携帯電話


K男はこの春から中学二年生。一年生のうちに学校にも慣れて、新しい友達もたくさんできた。

K男には、どうしても欲しいものがあった。自分専用の「携帯電話」だ。

まわりの友だちは皆が携帯電話をもっている。こればっかりは、タンスのへそくりをくすねたって買う事はできないし、お婆ちゃんやお爺ちゃんにねだってみても手に入れる事はできない。
いかにお母さんを説得するか…それが問題だ。

友だちに「どうやってケータイを買ってもらったの?」と聞くと、「最初は塾のお迎えに必要だったから」とか、「別にお願いしてないけど、買ってくれた」というこたえがかえってきた。

K男の家では、考えられない話だ。
塾のお迎えが必要な時にはお母さんのケータイを持たされていたし、お願いしなくても携帯電話を買ってくれるような親切な親なんていない。
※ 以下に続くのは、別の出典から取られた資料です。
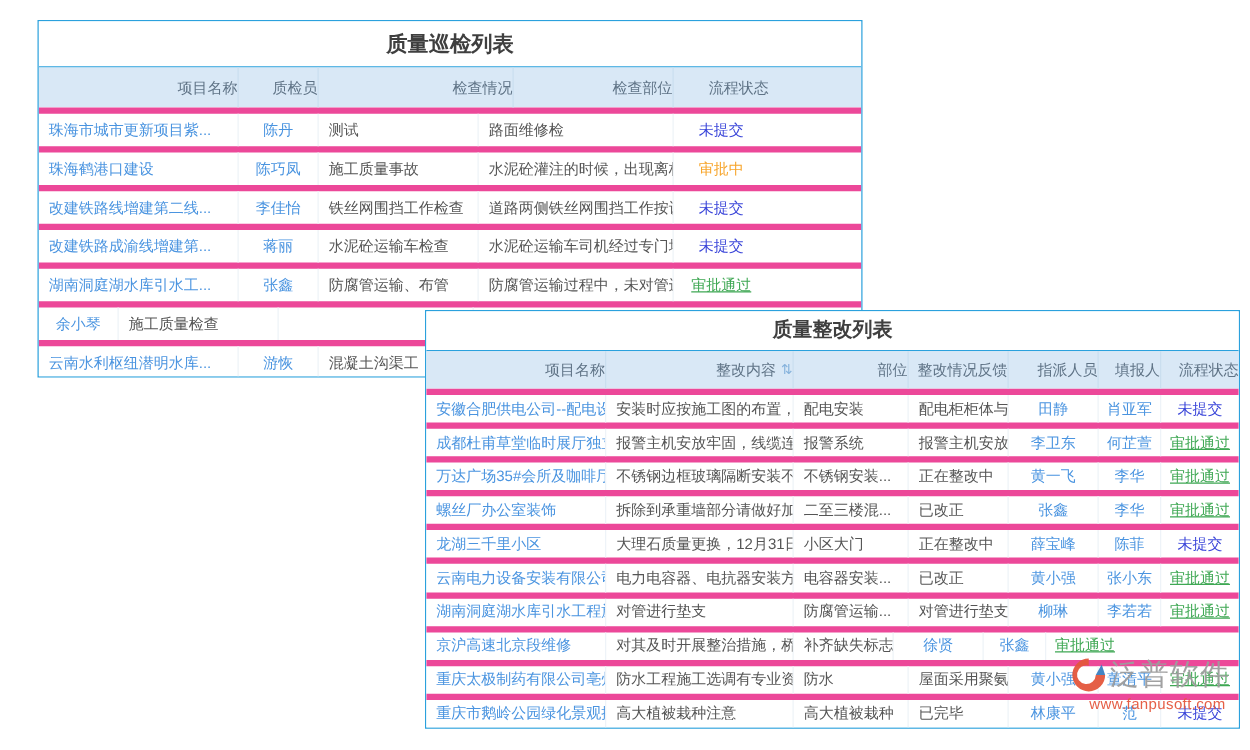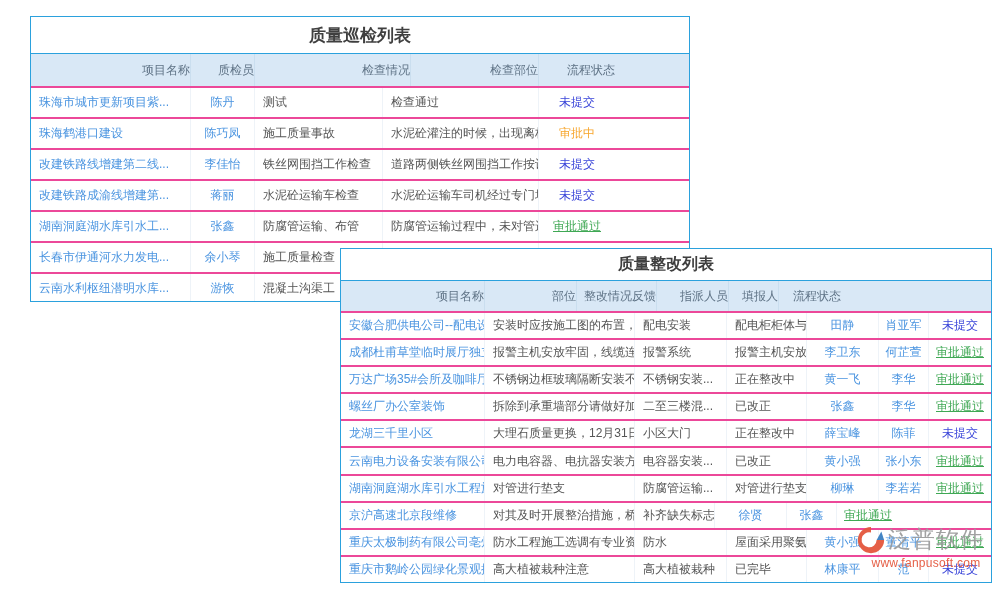--- a/index.html
+++ b/index.html
@@ -18,7 +18,7 @@
   #t2 .thead{height:30px}
   .hcell{display:flex;align-items:center;justify-content:flex-end;font-size:12px;color:var(--header-text);border-right:1px solid #cadeef;box-sizing:border-box;gap:4px;white-space:nowrap;overflow:hidden}
   .hcell:last-child{border-right:none}
-  .row{display:flex;border-top:2px solid #ec4899;box-sizing:border-box;background:#fff}
+  .row{display:flex;border-top:5px solid #ec4899;box-sizing:border-box;background:#fff}
   #t1 .row{height:31px}
   #t2 .row{height:27.1px}
   .cell{display:flex;align-items:center;padding:0 8px;font-size:12px;color:#555555;white-space:nowrap;overflow:hidden;border-right:1px solid #eef3f8;box-sizing:border-box}

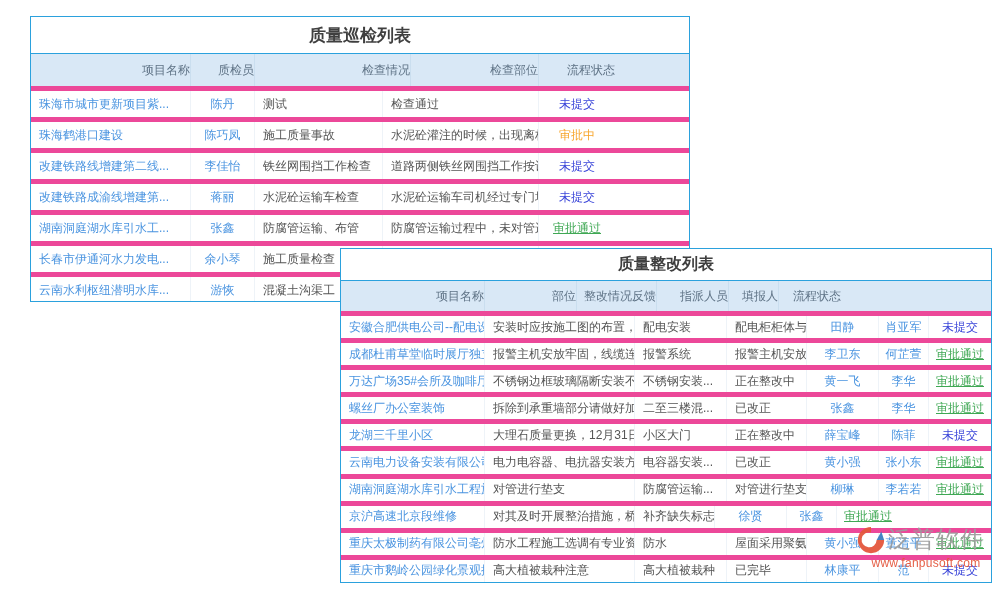--- a/index.html
+++ b/index.html
@@ -66,7 +66,7 @@
         <div class="cell t1-w0 link">珠海市城市更新项目紫...</div>
         <div class="cell t1-w1 center link">陈丹</div>
         <div class="cell t1-w2">测试</div>
-        <div class="cell t1-w3">检查通过</div>
+        <div class="cell t1-w3">路面维修检</div>
         <div class="cell t1-w4 center status st-pending">未提交</div>
       </div>
       <div class="row">

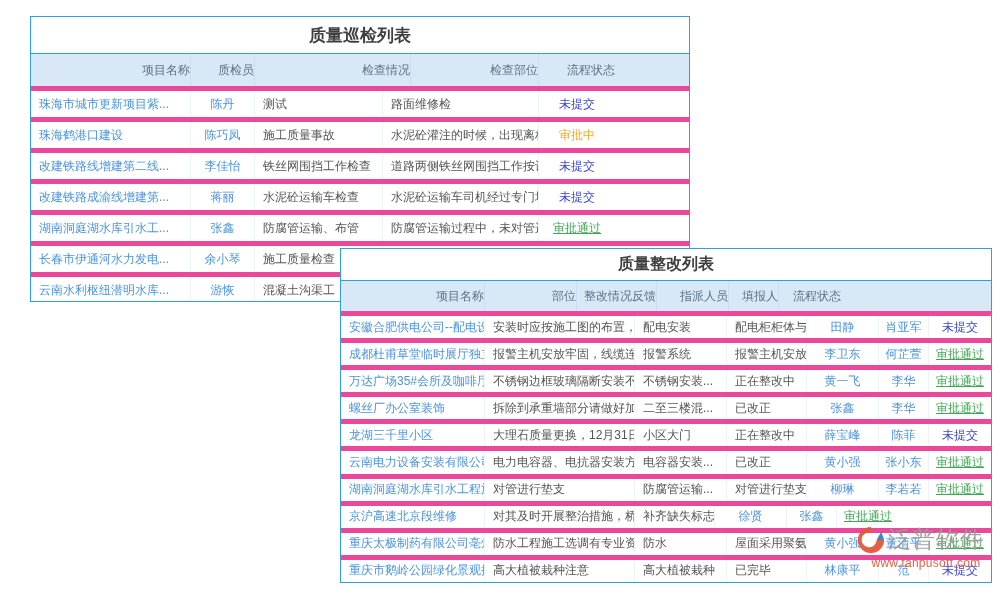--- a/index.html
+++ b/index.html
@@ -98,7 +98,6 @@
         <div class="cell t1-w4 center status st-approved">审批通过</div>
       </div>
       <div class="row">
-        <div class="cell t1-w0 link">长春市伊通河水力发电...</div>
         <div class="cell t1-w1 center link">余小琴</div>
         <div class="cell t1-w2">施工质量检查</div>
         <div class="cell t1-w3"></div>

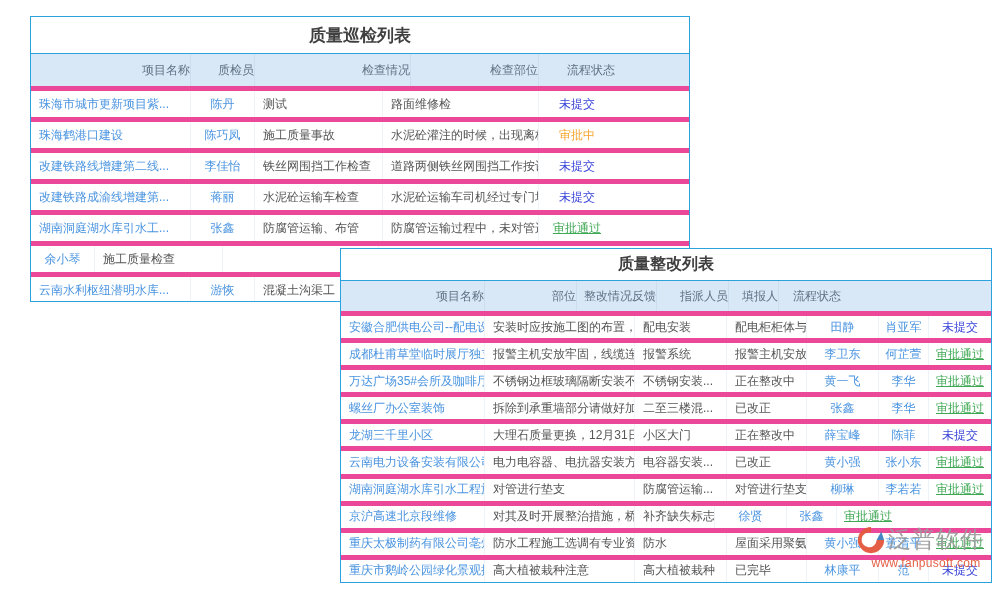--- a/index.html
+++ b/index.html
@@ -119,6 +119,10 @@
       <div class="hcell t2-w0">
         <span>项目名称</span>
       </div>
+      <div class="hcell t2-w1">
+        <span>整改内容</span>
+        <span class="sort-icon">⇅</span>
+      </div>
       <div class="hcell t2-w2">
         <span>部位</span>
       </div>

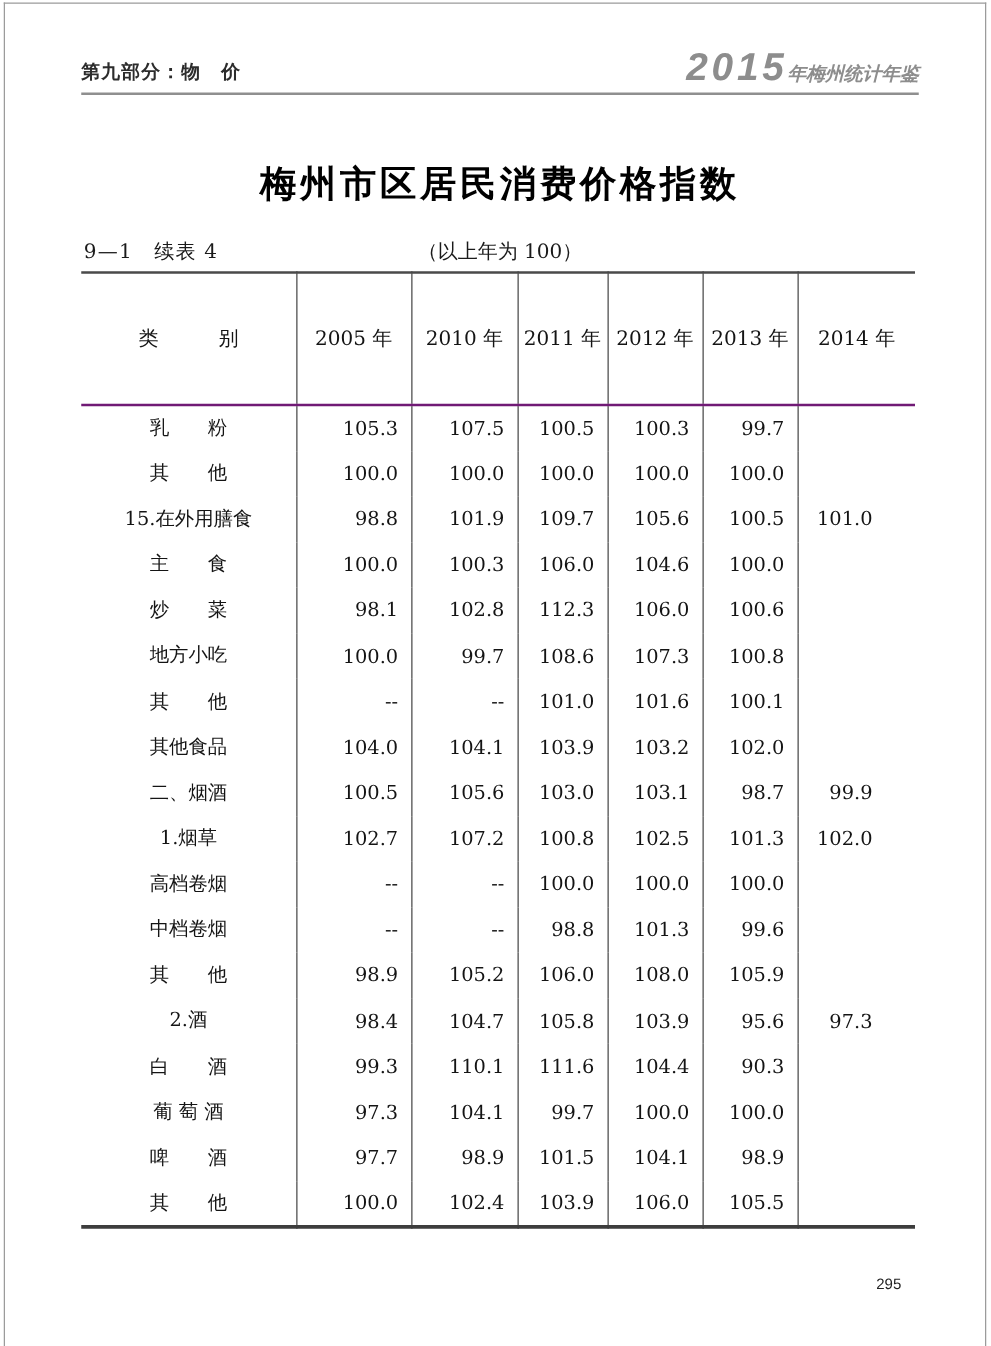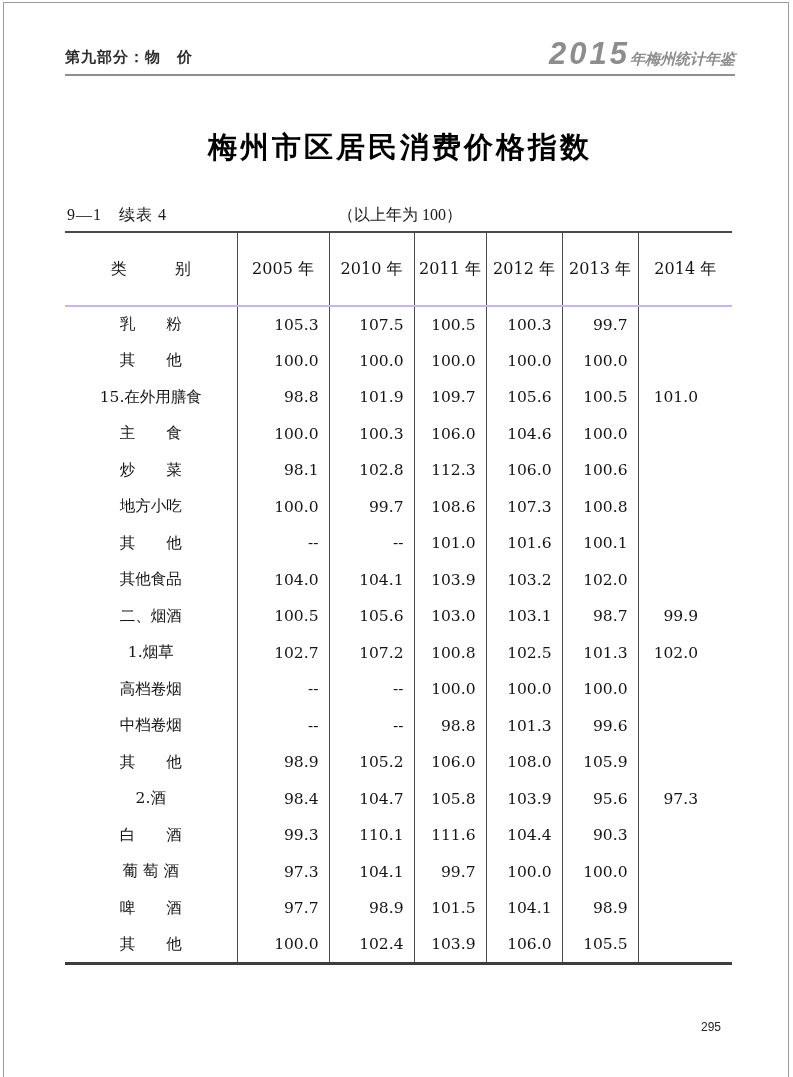--- a/index.html
+++ b/index.html
@@ -31,7 +31,7 @@
     margin: 52px 0 0 0; text-align: center; font-size: 29px; font-weight: bold;
     letter-spacing: 3px; color: #000; font-family: "Liberation Sans", sans-serif;
   }
-  .table-meta { position: relative; margin-top: 37px; height: 22px; font-size: 16px; color: #1a1a1a; font-family: Liberation Serif, serif; }
+  .table-meta { position: relative; margin-top: 23px; height: 22px; font-size: 16px; color: #1a1a1a; }
   .table-number { position: absolute; left: 2px; letter-spacing: 1px; }
   .base-note { position: absolute; left: 0; right: 0; text-align: center; }
 

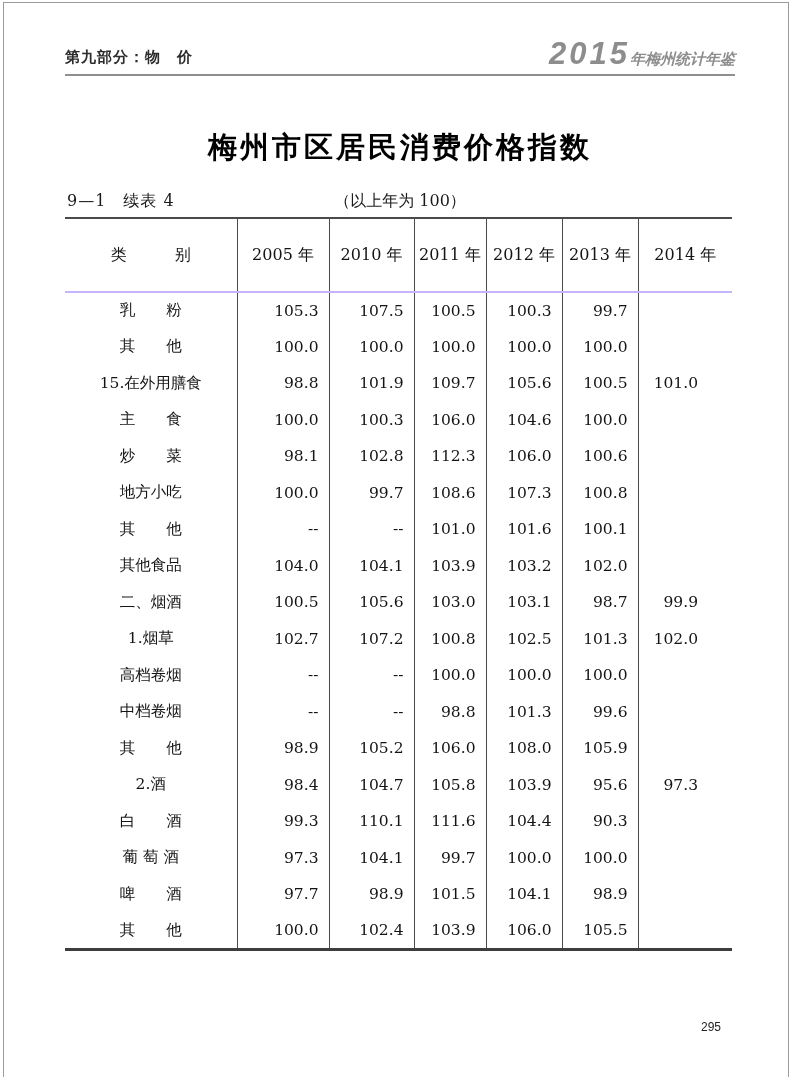--- a/index.html
+++ b/index.html
@@ -40,7 +40,7 @@
     margin-top: 4px; border-collapse: collapse; table-layout: fixed; width: 667px;
     border-top: 2px solid #4a4a4a; border-bottom: 3px solid #3d3d3d;
   }
-  .price-table thead tr { height: 74px; border-bottom: 2px solid #c4b5fd; }
+  .price-table thead tr { height: 106px; border-bottom: 2px solid #701a75; }
   .price-table th { font-weight: normal; font-size: 16px; }
   .price-table th + th, .price-table td + td { border-left: 1px solid #4a4a4a; }
   .price-table tbody td { height: 36.5px; font-size: 15.5px; }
お母さんにお願をする時に一番困るのは「何で?」と聞かれる事だった。絶対に聞かれると思うけど、正当な理由がない。欲しい理由は山ほどあるのに、説得力のある理由がみつからない。
「みんなもってるから」では説得力がないだろう。学校からは「携帯電話は悪」みたいなプリントも配られたりしていたし…。

考えていても仕方がない。夕方、お母さんが家に帰ってきたら、とにかく交渉してみよう。
その日、K男は思いきって、お母さんにお願いしてみた。

K男が「お母さん! ケータイが欲しい!」と言うと「あれ? K君、ケータイとか興味あったの?」とお母さん。「うん、みんな持ってるし、自分専用のケータイが欲しい!」とK男。門前払いを食らうかと思いきや、「わかったよ、今夜お父さんとお話してみるからね」と嬉しい返事がアッサリとかえってきた。

拍子抜けしたK男が「え? いいの? ダメじゃないの?」と聞くと、「お父さんと『自分から欲しいって言い出したら買ってあげよう』って話してたんだよ。今時の子はケータイくらい使えないとダメだってお父さんも言ってたよ。たぶん、買ってくれるよ」。K男は「やった! 絶対悪い事に使わないからね!」と大喜びした。

子ども達は私達が思っている以上に、携帯電話の怖さを理解しているのかもしれない。